今までに見たこともないほどに泣くナンナを見て、リーフはどうしたらいいのか戸惑った。
「私、何もできなくて……。ただリーフ様やお父様の邪魔になっているような気がして……」
「泣かないで、ナンナ」
リーフはこぼれる涙をそっと拭う。ゆっくりと顔をあげるナンナに向かって、リーフは優しく微笑む。
「僕はナンナのこと邪魔だなんて思ったことないよ。何もできないってナンナは言うけれど、ナンナはいつでも一生懸命がんばっているじゃないか」
「……」
「でも、ナンナはいつでも自分一人でがんばろうとしている気がするんだ。もっと僕やフィンに頼ってもいいと思うんだ」
「リーフ様?」
「僕じゃフィンと違って頼りないかもしれないけれど、僕にも君を守らせてよ」
「リーフ様?! 私がリーフ様に守られるなんて!」
それでは立場が逆です、とナンナは言おうとした。それをリーフはそっと制する。
「僕だってフィンに迷惑ばかりかけていると思うよ。まだちゃんと戦うこともできないし。だけどナンナと一緒にいると僕はがんばろうって思うんだ。だからナンナも一人でがんばろうとしないで、一緒にがんばろうよ。一人じゃなくて、一緒に」
力をこめてリーフはナンナに言った。
「そうだぞ、ナンナ」
「お父様!」
「フィン! 大丈夫なのか? 敵は?」
先の戦いを終えて少し疲れた顔をしたフィンがやって来た。そんな彼のところへ、ナンナとリーフが駆け寄る。
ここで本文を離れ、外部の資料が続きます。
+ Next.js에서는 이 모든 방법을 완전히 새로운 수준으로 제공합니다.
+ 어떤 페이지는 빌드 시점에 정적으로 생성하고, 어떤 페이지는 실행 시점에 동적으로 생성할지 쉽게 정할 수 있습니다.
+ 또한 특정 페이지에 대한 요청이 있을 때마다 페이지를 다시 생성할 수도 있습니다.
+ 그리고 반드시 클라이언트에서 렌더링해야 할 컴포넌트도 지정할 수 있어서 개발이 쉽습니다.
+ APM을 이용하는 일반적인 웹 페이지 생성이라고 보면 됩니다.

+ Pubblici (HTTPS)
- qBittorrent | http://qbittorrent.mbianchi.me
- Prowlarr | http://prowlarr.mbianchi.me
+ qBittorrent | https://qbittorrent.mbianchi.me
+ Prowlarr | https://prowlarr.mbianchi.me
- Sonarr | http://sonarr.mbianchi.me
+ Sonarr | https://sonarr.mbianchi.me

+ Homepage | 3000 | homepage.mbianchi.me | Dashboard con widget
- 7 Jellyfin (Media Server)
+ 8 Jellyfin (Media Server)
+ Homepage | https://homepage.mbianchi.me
「大丈夫です、リーフ様。さきほど襲ってきた魔導士達は全て倒しました。しばらくは追っ手も来ないでしょう」
「お父様、お怪我は?!」
ナンナは心配そうに顔をあげてフィンの顔を見上げる。
「大丈夫。かすり傷程度のものだ。それよりも、ナンナ」
「はい……」
「そうやって一人で思い込んで先走るのは、お前の悪いくせだぞ」
「……」
「お前がいてくれて、どれだけ私が助けられているか、わからないのか? 確かにお前はまだラケシスほどの能力(ちから)はない。だが、お前の笑顔は私に力を与えてくれるのだ」
「笑顔?」
「そうだよ、ナンナ! 僕もナンナの笑顔を見ていると、どんなにつらくても頑張れるんだ!」
ナンナを励ますように、リーフは元気良く言う。
「この逃亡生活の中、楽しいことなどないのかもしれない。つらいことの方が多すぎるかもしれない。たが、お前にはいつも笑顔でいて欲しいし、お前の笑顔が必要なのだ」
「私の笑顔……?」
「そうだ。お前の笑顔を見ているだけで、私はがんばれるのだ。リーフ様を守らなければならないという使命と同様に、ラケシスと同じようなその笑顔を守るために、私はがんばれるのだ」
笑顔というにはすこし遠い感じのする表情。でも優しさの感じられるあたたかなものであった。
「お父様!」
ナンナは思わずフィンの胸に抱きついた。大きな暖かな腕の中で、ナンナは自分の居場所がちゃんとあったことを知った。自分にもできることがあることを知った。
「フィン、一人占めはずるいよ。僕もナンナの笑顔は大好きなんだからね!」
リーフの笑い声が久々に響く。それを目を細めながらフィンが見ている。
苦しい状況の中での、わずかなしあわせな時間だった。
◇ ◇ ◇
今はまだ力のない私。
そんな私に今できるのが2人に笑顔を見せることなら、私は笑顔を忘れずにいよう。
いつかもっともっと力をつけて、きっと役に立つその日まで。
それまで、いえ、そのあとも、私は笑顔を忘れない。